En segundo lugar, el descomunal poder de difusión de internet permite que cualquier energúmeno tenga a su disposición un altavoz gratuito e instantáneo para expandir ilimitadamente sus majaderías. Ya no se requiere ostentar un mínimo prestigio profesional o atesorar un poder extraordinario para llegar hasta el último rincón del planeta. Basta con tener un smartphone y conexión a la red para disfrutar de una repercusión potencial de alcance infinitamente mayor que cualquier eminencia académica, política o religiosa de hace apenas unos años. La red es esencialmente un vehículo neutro de difusión colosal, y por tanto multiplica con tanta eficacia la sabiduría como la estupidez, lo saludable como lo pernicioso. 

Por último, la agresividad con que los “incels” reaccionan ante su paupérrima vida amorosa es sólo un nuevo síntoma de una disfunción psicológica que aqueja a un importante sector de las nuevas generaciones: la intolerancia a la frustración. Efectivamente, entre los numerosos errores que estamos cometiendo los padres de las últimas décadas, uno de los más graves probablemente sea la tendencia a evitar a nuestros hijos cualquier sensación de fracaso, un sentimiento que sin duda jalona la vida de cualquier adulto. Al igual que un correcto desarrollo del sistema inmunitario exige el contacto con virus y bacterias durante la infancia, la maduración mental de un ser humano requiere afrontar desilusiones y contrariedades desde edades tempranas. En este sentido, un joven habituado a la satisfacción de todos sus deseos carece de los recursos internos necesarios para reaccionar de forma serena y constructiva a los reveses consustanciales a una existencia corriente.

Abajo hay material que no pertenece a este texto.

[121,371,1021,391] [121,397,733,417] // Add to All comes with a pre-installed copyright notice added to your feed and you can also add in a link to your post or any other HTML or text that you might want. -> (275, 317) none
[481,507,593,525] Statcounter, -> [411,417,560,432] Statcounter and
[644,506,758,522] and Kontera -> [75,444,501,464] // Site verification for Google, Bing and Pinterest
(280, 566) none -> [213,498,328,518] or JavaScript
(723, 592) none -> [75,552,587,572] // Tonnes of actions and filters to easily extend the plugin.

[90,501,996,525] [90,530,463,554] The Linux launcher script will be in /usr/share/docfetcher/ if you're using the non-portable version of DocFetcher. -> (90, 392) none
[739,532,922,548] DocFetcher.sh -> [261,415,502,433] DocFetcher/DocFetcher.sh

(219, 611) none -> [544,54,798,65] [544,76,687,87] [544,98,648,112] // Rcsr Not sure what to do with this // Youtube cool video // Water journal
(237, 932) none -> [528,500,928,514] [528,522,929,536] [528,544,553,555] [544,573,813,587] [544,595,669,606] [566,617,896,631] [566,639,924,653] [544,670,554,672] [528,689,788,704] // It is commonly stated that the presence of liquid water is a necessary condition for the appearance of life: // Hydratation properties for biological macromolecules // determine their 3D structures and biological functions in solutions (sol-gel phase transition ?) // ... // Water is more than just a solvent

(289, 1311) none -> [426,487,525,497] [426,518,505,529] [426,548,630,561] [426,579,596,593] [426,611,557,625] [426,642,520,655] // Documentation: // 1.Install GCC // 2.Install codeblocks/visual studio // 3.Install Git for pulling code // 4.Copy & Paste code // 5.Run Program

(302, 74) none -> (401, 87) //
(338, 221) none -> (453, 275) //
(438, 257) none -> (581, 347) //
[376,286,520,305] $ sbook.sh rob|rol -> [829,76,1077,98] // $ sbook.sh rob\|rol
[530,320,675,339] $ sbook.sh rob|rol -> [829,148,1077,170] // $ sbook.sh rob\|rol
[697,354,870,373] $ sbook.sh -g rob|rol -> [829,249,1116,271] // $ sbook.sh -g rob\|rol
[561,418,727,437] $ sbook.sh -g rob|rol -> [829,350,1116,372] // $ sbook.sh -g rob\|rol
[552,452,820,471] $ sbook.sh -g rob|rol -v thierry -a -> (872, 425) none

Todos hemos visto las imágenes de la detención de Alek Minassian, suplicando al agente de policía que le matase allí mismo. Su infierno interior le impedía seguir viviendo. Sin duda nos encontramos ante casos patológicos que no pueden extrapolarse, pero que muestran algunas pulsiones generacionales que deberían invitarnos a la reflexión: cuidado con determinadas manifestaciones de dominio en las parejas jóvenes, cuidado con las crecientes abducciones virtuales entre nuestros adolescentes, y cuidado con los métodos pedagógicos que convierten a nuestros hijos en individuos indefensos ante la frustración.